# Task goal:
Set down all of the data exactly. Pictures stay out of the copy.

(Version comparison data)
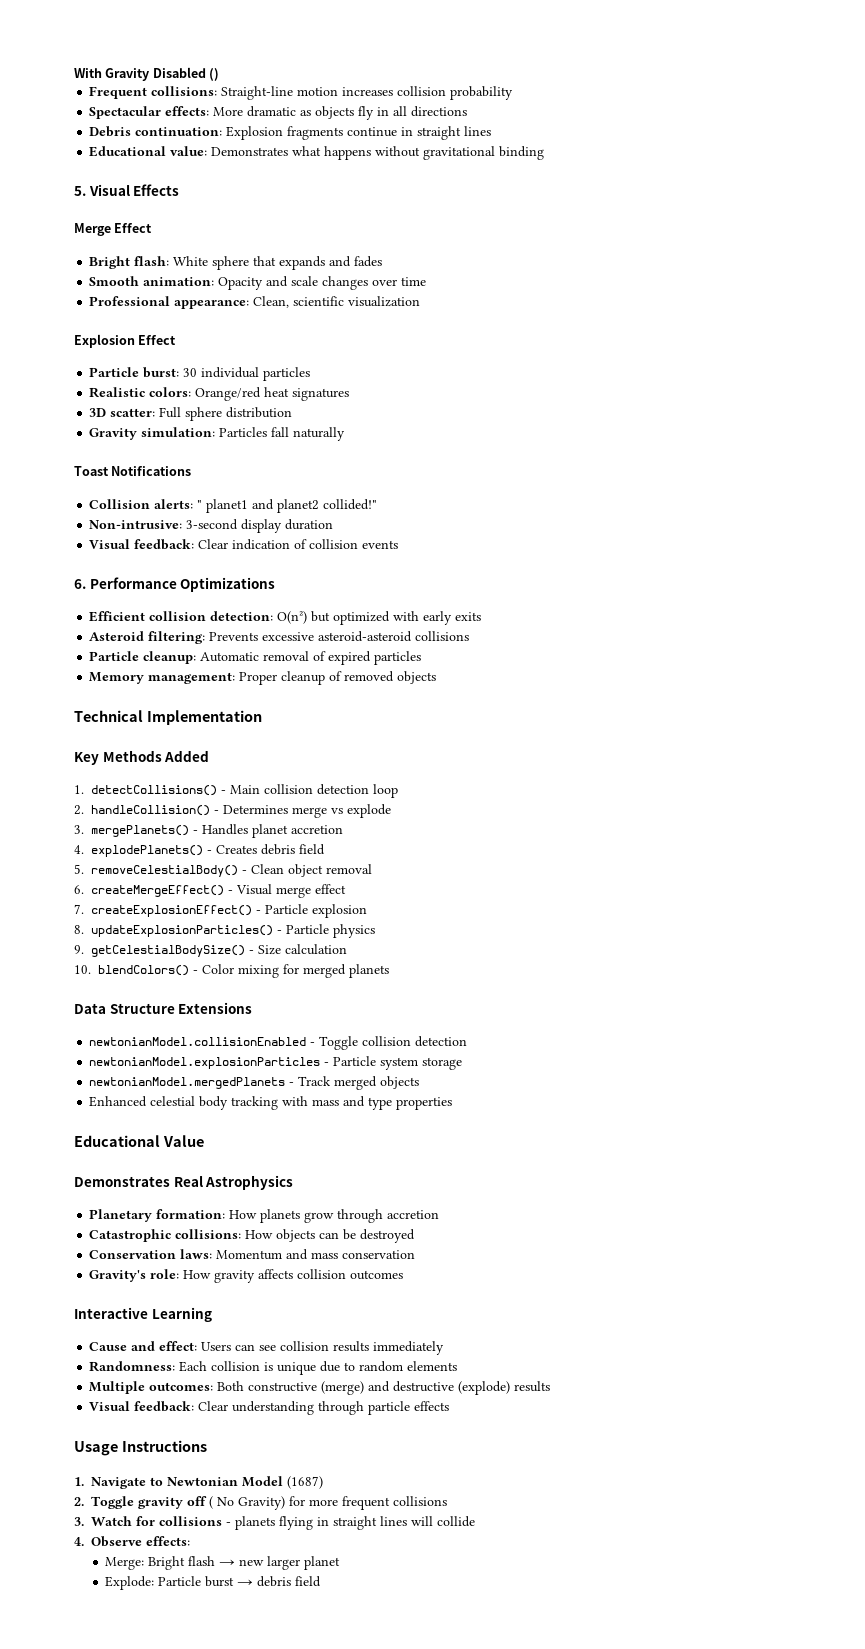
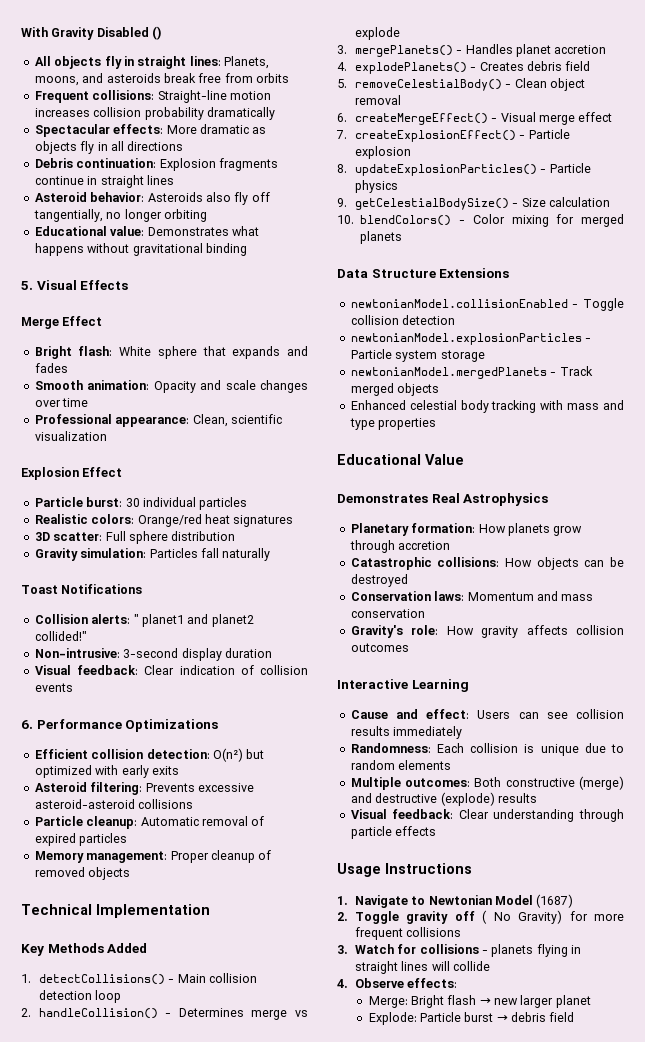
+ All objects fly in straight lines: Planets, moons, and asteroids break free from orbits
- Frequent collisions: Straight-line motion increases collision probability
+ Frequent collisions: Straight-line motion increases collision probability dramatically
+ Asteroid behavior: Asteroids also fly off tangentially, no longer orbiting

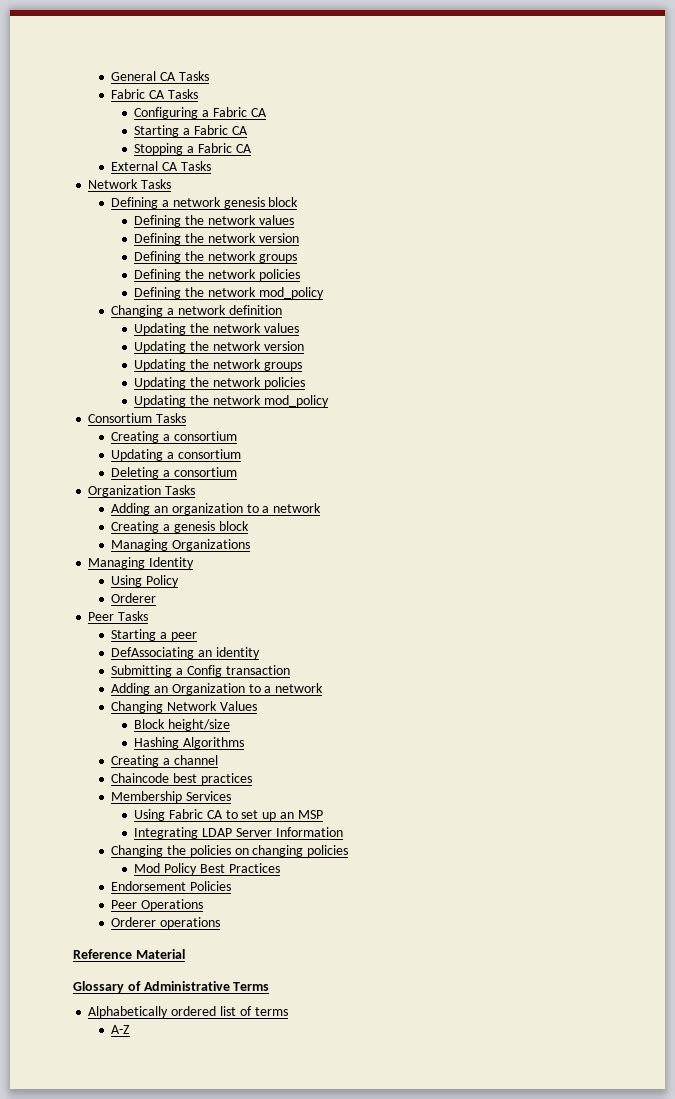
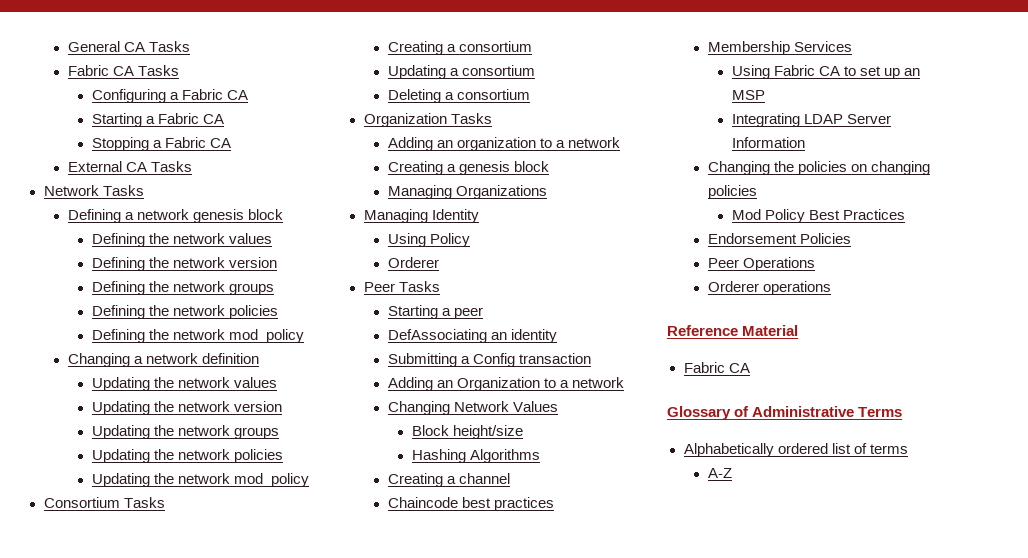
  Reference Material
+ Fabric CA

# Response to the task:
+ All objects fly in straight lines: Planets, moons, and asteroids break free from orbits
- Frequent collisions: Straight-line motion increases collision probability
+ Frequent collisions: Straight-line motion increases collision probability dramatically
+ Asteroid behavior: Asteroids also fly off tangentially, no longer orbiting

  Reference Material
+ Fabric CA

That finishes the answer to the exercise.